Grudzień 1944 roku. Belgijski las skąpany w śniegu i mrozie. Druga wojna światowa wkracza w decydującą fazę. Mały oddział amerykańskich żołnierzy poluje na nazistów. Niestety siły wroga momentami przeważają ekipę śmiałków. Szybko okazuje się, że to nie jedyne zagrożenie czyhające na dzielnych strzelców, do akcji bowiem wkraczają przeklęci, dysponujący wielką mocą, bezwzględni naziści. Wrogowie są praktycznie nieśmiertelni – lawina strzałów nie jest w stanie powstrzymać hordy okrutników dowodzonych przez bezdusznego generała Grigoria. Celem sługów szatana jest zdobycie boskiego miecza, a następnie bezpardonowe zaatakowanie bram niebiańskich. Amerykanie zostają obdarzeni przez umierającego anioła Sariela boską mocą – stają się żołnierzami światłości, gotowymi stawić czoła szatańskim nazistom.

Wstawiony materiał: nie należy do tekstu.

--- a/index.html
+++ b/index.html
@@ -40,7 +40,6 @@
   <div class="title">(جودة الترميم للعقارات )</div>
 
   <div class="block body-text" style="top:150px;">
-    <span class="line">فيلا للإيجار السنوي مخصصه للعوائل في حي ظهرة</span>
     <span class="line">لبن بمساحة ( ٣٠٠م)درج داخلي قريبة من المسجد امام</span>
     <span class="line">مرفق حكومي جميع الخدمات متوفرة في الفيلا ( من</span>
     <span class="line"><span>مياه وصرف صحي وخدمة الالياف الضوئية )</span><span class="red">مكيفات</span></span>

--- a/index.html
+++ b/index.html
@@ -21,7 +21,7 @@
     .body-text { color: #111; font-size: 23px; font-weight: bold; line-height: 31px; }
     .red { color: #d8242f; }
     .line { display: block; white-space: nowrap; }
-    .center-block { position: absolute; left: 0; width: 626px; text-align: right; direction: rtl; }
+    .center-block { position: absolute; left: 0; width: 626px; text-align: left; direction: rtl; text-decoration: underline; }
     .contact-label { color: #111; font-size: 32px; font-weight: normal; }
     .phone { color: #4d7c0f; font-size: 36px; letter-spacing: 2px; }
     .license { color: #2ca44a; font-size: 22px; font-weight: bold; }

Zwartą drużynę stanowi zespół szalonych indywidualistów. Znajdziemy wśród nich: urodzonego lidera, człowieka o jasnym kodeksie moralnym, Chrisa Stavrosa; walecznego Marcusa Hala; enigmatycznego Marka; wielbiciela komiksów o tematyce superbohaterskiej, rozbrajającego Simona. Mocnym punktem recenzowanego dzieła jest właśnie kreacja dziarskiej ekipy. Chris przeżywa śmierć żony w wypadku samochodowym. Z czasem okazuje się, że jeden z członków Świetlistej Brygady skrywa pewien sekret. Jego życie bezpośrednio związane jest z losem Jezusa, a wspomniany żołnierz uczestniczył w egzekucji Syna Bożego. Scenarzysta oryginalnie przedstawił historię aniołów, wyzutą z emocji postać Grigoriego, a także spore nagromadzenie makabry, śmierci i brutalności.

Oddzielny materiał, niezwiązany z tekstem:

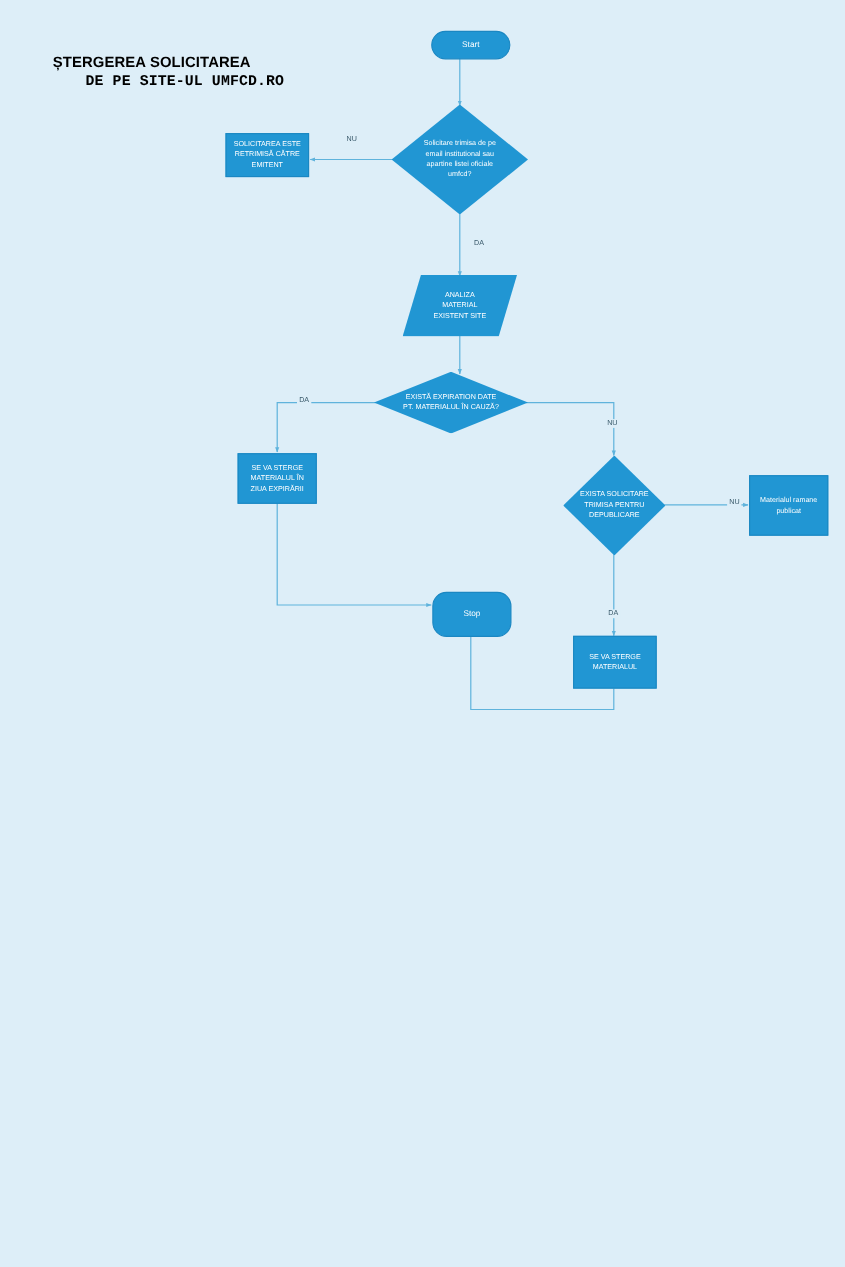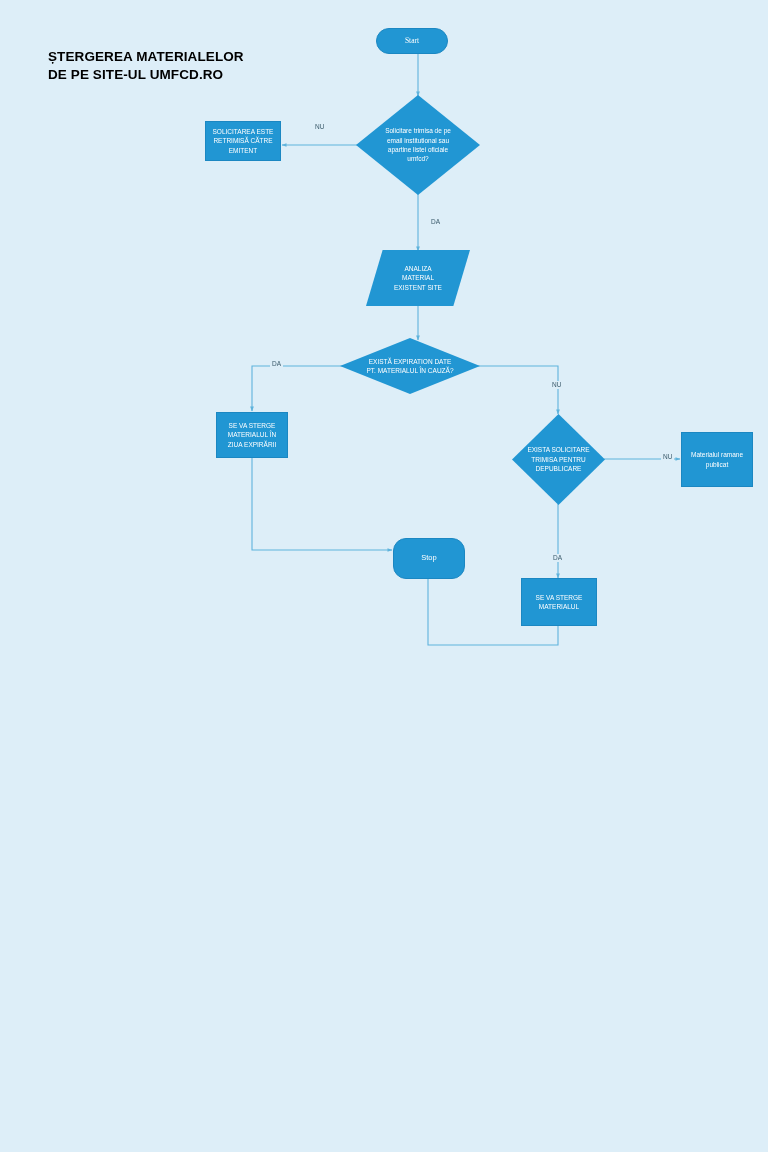--- a/index.html
+++ b/index.html
@@ -167,7 +167,7 @@
   <div class="edge-label" style="left:661px; top:453px;">NU</div>
   <div class="edge-label" style="left:551px; top:554px;">DA</div>
 
-  <div class="node terminator" style="left:376px; top:28px; width:72px; height:26px;font-family:Liberation Serif, serif;">
+  <div class="node terminator" style="left:392px; top:28px; width:72px; height:26px;">
     <span class="txt">Start</span>
   </div>
 

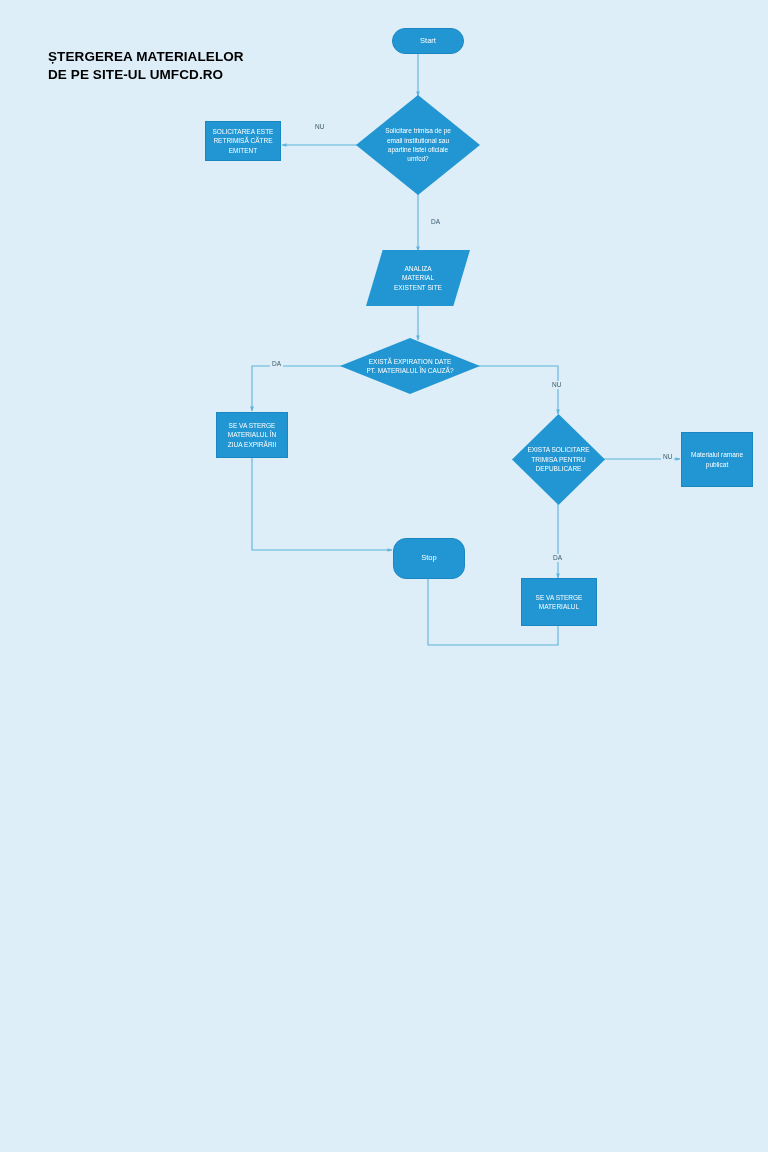--- a/index.html
+++ b/index.html
@@ -126,7 +126,7 @@
 <div id="canvas">
 
   <div id="title">
-    <span class="line l1">ȘTERGEREA MATERIALELOR</span>
+    <span class="line l1">ȘTERGEREA SOLICITAREA</span>
     <span class="line l2">DE PE SITE-UL UMFCD.RO</span>
   </div>
 

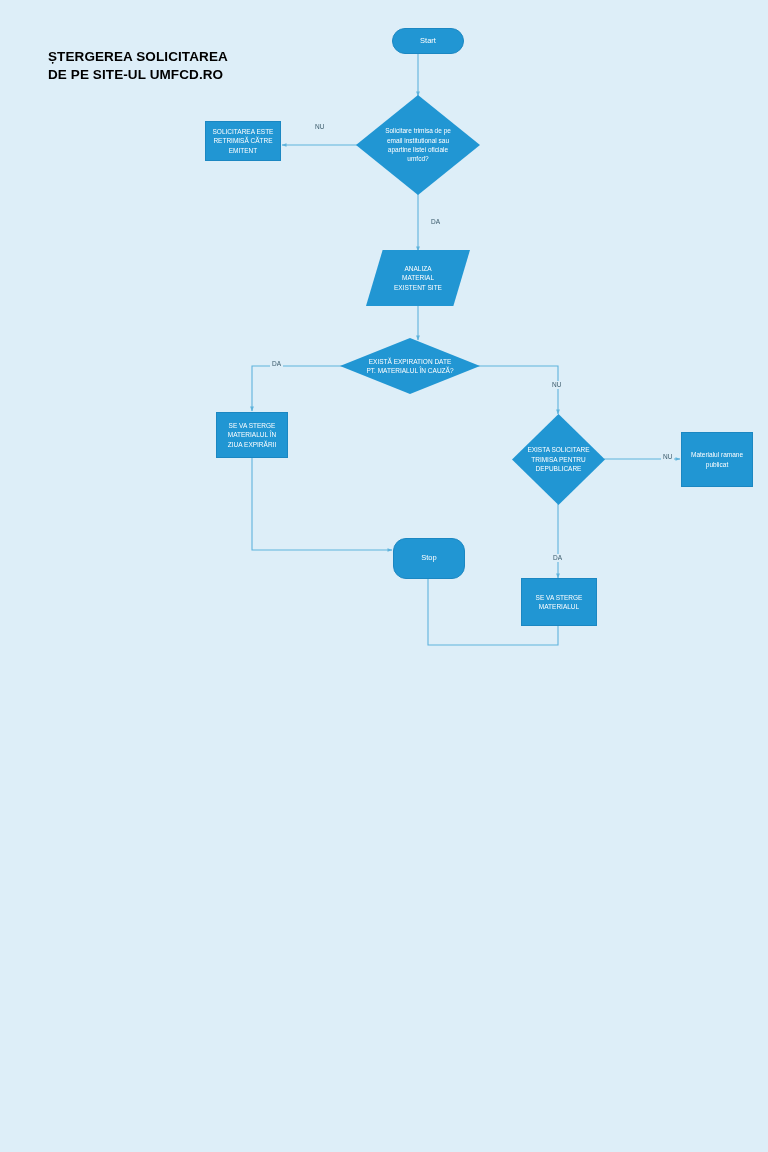--- a/index.html
+++ b/index.html
@@ -38,7 +38,7 @@
   }
   #title .line { display: block; white-space: nowrap; }
   #title .line.l1 { text-align: left; }
-  #title .line.l2 { text-align: left; }
+  #title .line.l2 { text-align: center; font-family: Liberation Mono, monospace; }
 
   
   #edges {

W niniejszym woluminie świetnie prezentują się ilustracje Duńczyka. Peter Snejbjerg ciekawie przedstawił aliantów – każdy z nich wyróżnia się jakąś cechą charakterystyczną. Równie udanie wyglądają świetliste anioły, zimowa sceneria oraz zgodne z epoką stroje, samochody i uzbrojenie. Efektownie wypadają częste starcia wrogich sił, hektolitry rozlanej krwi, mocno pokiereszowane ciała. W kolorystyce dominują następujące barwy: czerwona, niebieska, czarna i zgniła zieleń.
The Light Brigade to udany miszmasz aniołów i wojny. Klasyczna, postmodernistyczna jazda bez trzymanki z wyrazistymi postaciami, właściwą dramaturgią i soczystymi dialogami. Obawiam się jednak, że w lawinie październikowych nowości komiksowych rzeczony album może umknąć uwadze czytelników - całkiem niesłusznie, bo to przyjemne, czysto rozrywkowe czytadło.